WorkMail costs $US4 per user month; for that you get 50GB of storage per user. You can choose which AWS Region your data is stored in, but (unusually) the pricing doesn’t vary based on that choice. For $US6 per user per month, you can access both WorkMail and WorkDocs.

How does that compare with rival services? Google Apps For Work costs $US5 per user per month. That includes access to Google Drive Apps, but has a slightly less generous storage offering (30GB per user). On the Microsoft front, Office 365 Business Essentials (the email-only version) costs $5.61 a month and also includes 50GB of storage.



  • I’d be less sure about the exchange backend – Amazon doesn’t usually run their services on software they cant modify at will.
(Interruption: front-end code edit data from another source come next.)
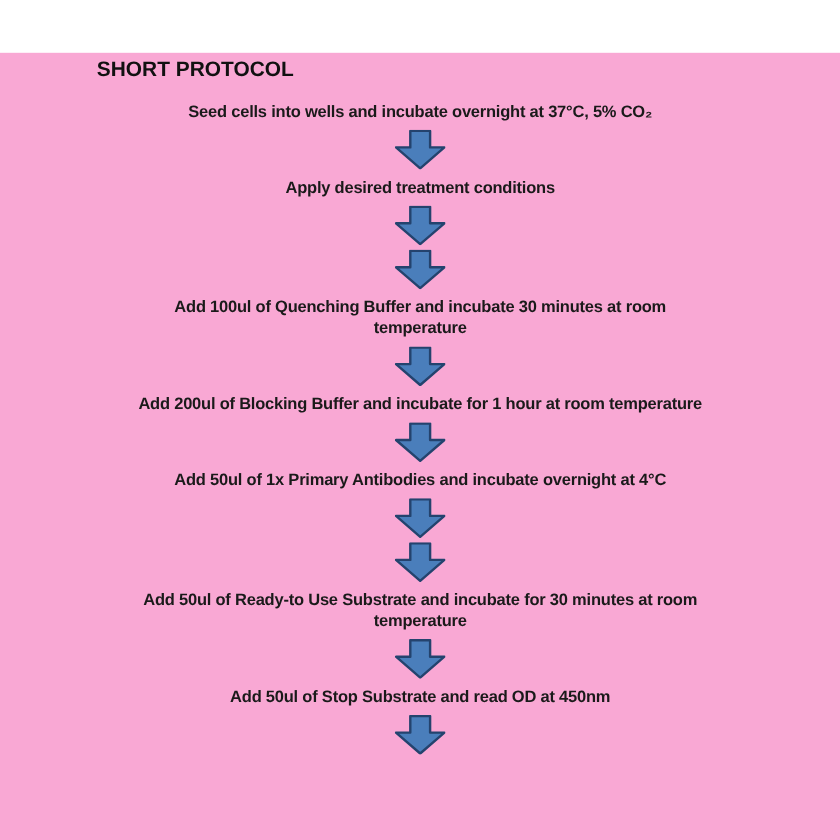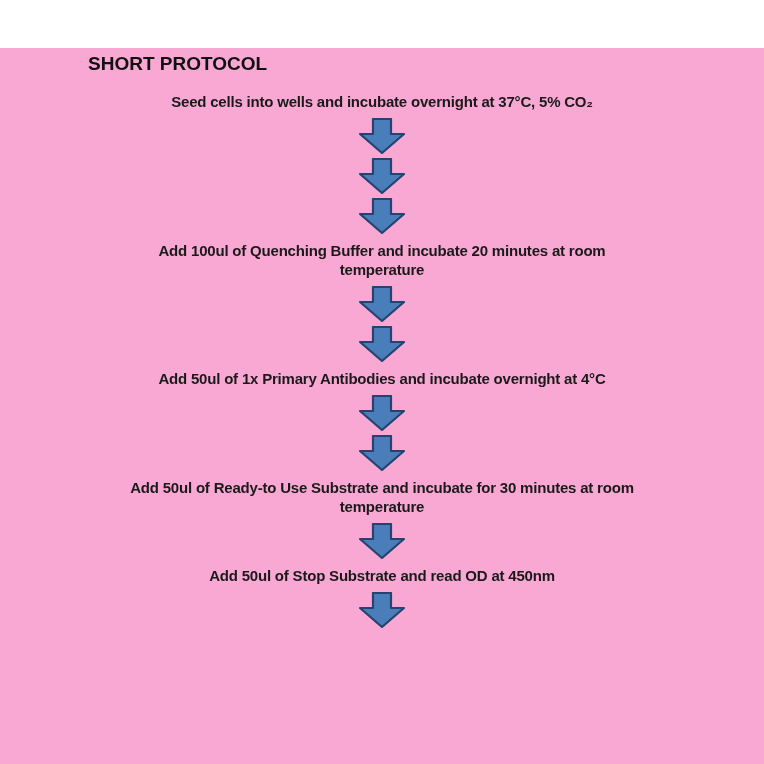--- a/index.html
+++ b/index.html
@@ -67,6 +67,7 @@
       <polygon points="14,1 32,1 32,16 45,16 23,35 1,16 14,16" stroke-width="2.2" stroke-linejoin="round" fill="#4a7ebb" stroke="#24436e"></polygon>
     </svg>
 
+    <div class="step">Apply desired treatment conditions</div>
 
     <svg class="arrow" width="46" height="36" viewBox="0 0 46 36">
       <polygon points="14,1 32,1 32,16 45,16 23,35 1,16 14,16" stroke-width="2.2" stroke-linejoin="round" fill="#4a7ebb" stroke="#24436e"></polygon>

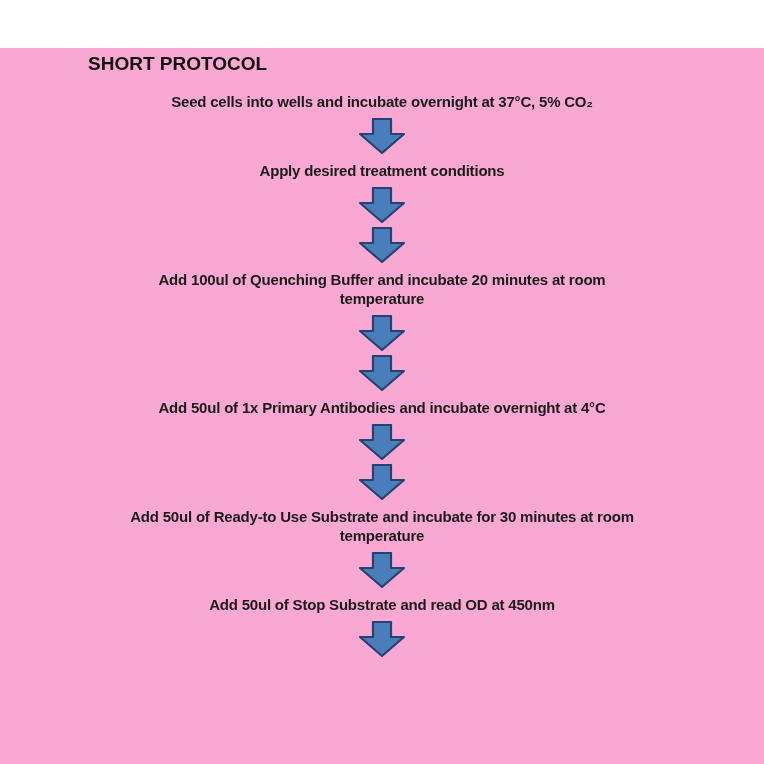--- a/index.html
+++ b/index.html
@@ -78,7 +78,7 @@
       <polygon points="14,1 32,1 32,16 45,16 23,35 1,16 14,16" stroke-width="2.2" stroke-linejoin="round" fill="#4a7ebb" stroke="#24436e"></polygon>
     </svg>
 
-    <div class="step">Add 100ul of Quenching Buffer and incubate 20 minutes at room
+    <div class="step">Add 100ul of Quenching Buffer and incubate 30 minutes at room
 temperature</div>
 
     <svg class="arrow" width="46" height="36" viewBox="0 0 46 36">

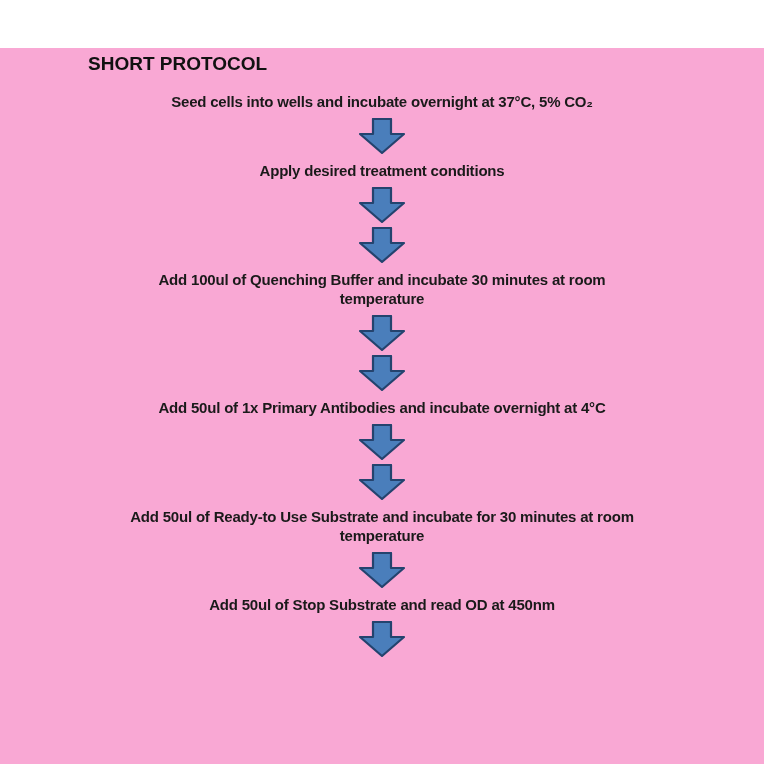--- a/index.html
+++ b/index.html
@@ -85,6 +85,7 @@
       <polygon points="14,1 32,1 32,16 45,16 23,35 1,16 14,16" stroke-width="2.2" stroke-linejoin="round" fill="#4a7ebb" stroke="#24436e"></polygon>
     </svg>
 
+    <div class="step">Add 200ul of Blocking Buffer and incubate for 1 hour at room temperature</div>
 
     <svg class="arrow" width="46" height="36" viewBox="0 0 46 36">
       <polygon points="14,1 32,1 32,16 45,16 23,35 1,16 14,16" stroke-width="2.2" stroke-linejoin="round" fill="#4a7ebb" stroke="#24436e"></polygon>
    They say it supports AD integration, Exchange Activesync, and “all of the advanced Outlook capabilities your users depend on, such as free/busy support, conversation view and out of office replies.” That featureset also covers things like open-xchange, openchange and zimbra…or knowing them, grabbing some standard libraries and starting from scratch.

  • I was thinking the same “openxchange” thoughts…but they don’t mention their backend in the docs. Kind of hope it is…being able to query the backend (Postgres?) directly would be very useful for the types of apps I build.